Chicken Express employee says she was told to leave because of her hijab
A fast-food restaurant in Texas is apologizing after an employee was asked to leave because she was wearing a hijab. Stefanae Coleman, 22, told CBS News on Thursday that she felt "disrespected" when her manager and her co-workers at the Chicken Express restaurant in Fort Worth, Texas, asked her to take off the hijab.
"You shouldn't have to retrain people to respect people's religion because that's something people should already have knowledge of," she told CBS News
Coleman said she converted to Islam in August and was hired by Chicken Express in October. She said she told her co-workers she would start wearing a hijab soon. But when she started wearing it on Monday, she said, she was not welcomed by her co-workers.
She said her manager told her she could only wear "Chicken Express-branded" clothing. She said she took off her jacket and purse, but her manager called her into his office. In a video she posted on Twitter on Tuesday, a manager told her the hijab did not follow the company dress code. "Your job is your job," the manager told her in the widely-shared video.

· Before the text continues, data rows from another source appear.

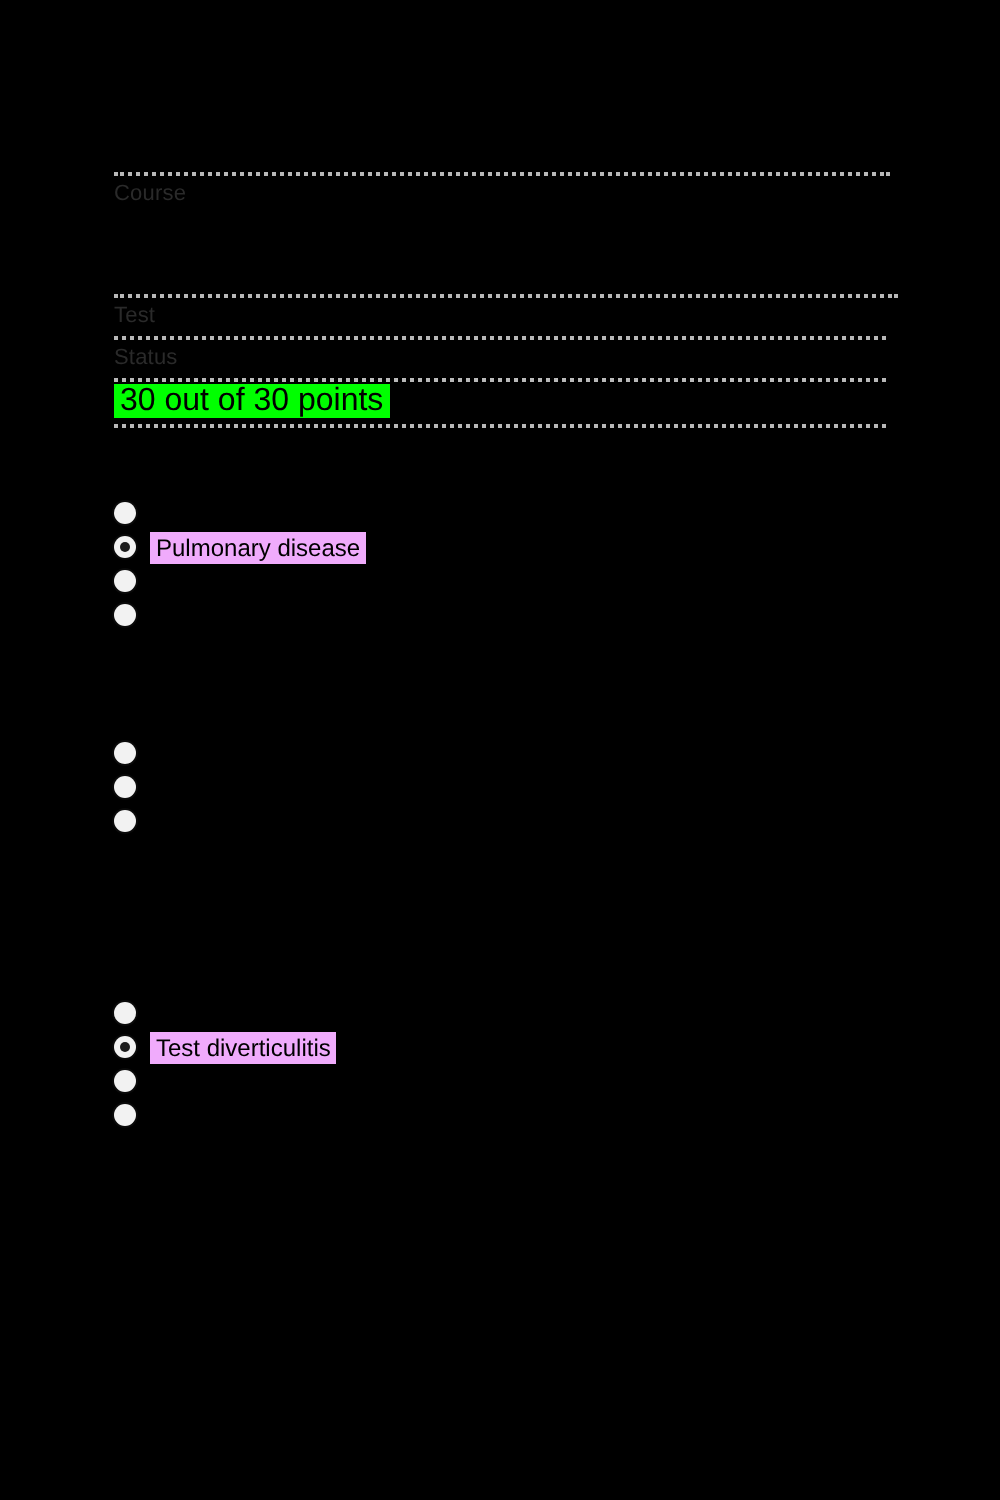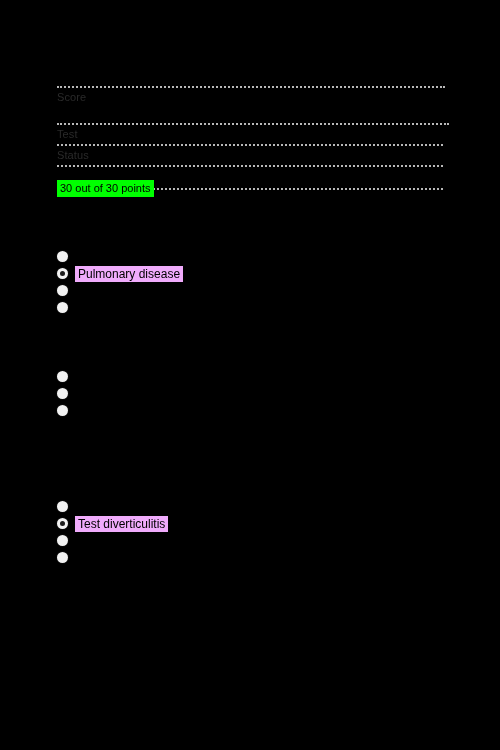"Score" span.info-label { text: Score -> Course }
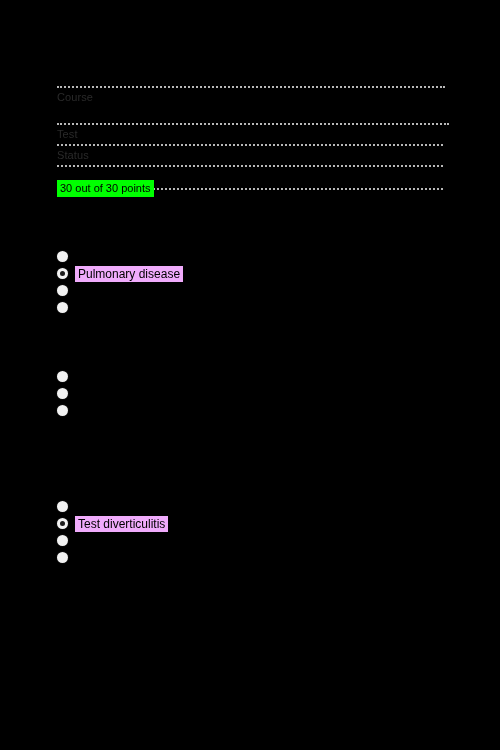"Test" .w2 { margin-top: none -> 24px }
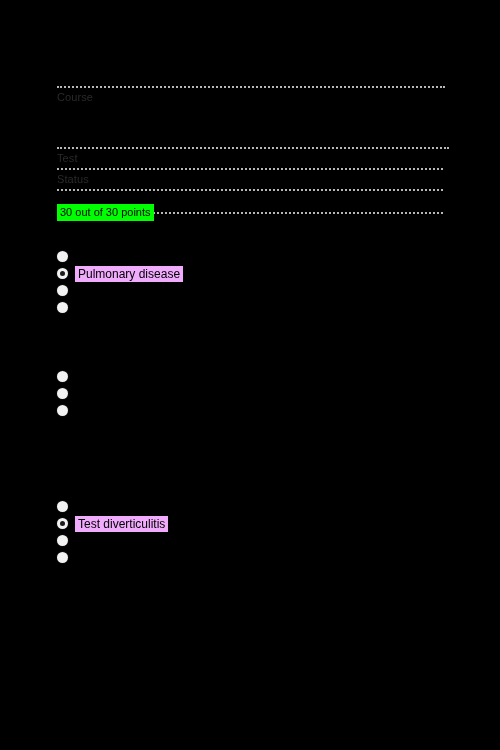"30 out of 30 points" .info-value.hl { font-size: 11px -> 16px; margin-top: 13px -> 1px }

Coleman told CBS News that he told her if she didn't take off her hijab, she would have to leave. But she said "I was saying, 'what you're doing is wrong, you're sending me home and and the reason is invalid.'"
Coleman said that a friend told her to upload video of the incident to Twitter. "This is discrimination at its finest! I will not tolerate this at all," Coleman wrote in a follow-up tweet.
In a statement to CBS News, Rhett Warren, an attorney for the Chicken Express franchise owner, said they had apologized to Coleman and the manager's comments were due to a "lack of training."
"The manager was using a strict interpretation of the company policy that does not allow derivations from the standard employee uniform, and he unfortunately did not take religious liberty into consideration," Warren said.
Warren said Chicken Express will be offering more training and the manager has been reprimanded for the incident. Warren said Coleman was paid for the day.
The Dallas / Fort Worth chapter of the Council on Islamic Relations, which is representing Coleman, said in a statement they will be offering diversity training for Chicken Express.
"We are concerned whenever any worker is denied her or his constitutionally-protected religious rights in the workplace," said CAIR-DFW Executive Director Faizan Syed. "We hope to work with Chicken Express to ensure that this type of incident does not reoccur."
Coleman said the store manager called and apologized, so she returned on Tuesday. But "as soon as I walked in, I could feel the tension," she said. She said that although the store manager had then asked for her help re-writing the employee handbook so it wouldn't include discrimination, she ended up asking the store owner if she could go home because her fellow co-workers were not supportive.
"I just didn't want to be in that environment," she said.
Coleman said she's not sure what she is going to do next, because she doesn't think she can return and Chicken Express took her off the schedule.
"I'm just going to keep pushing forward," she said.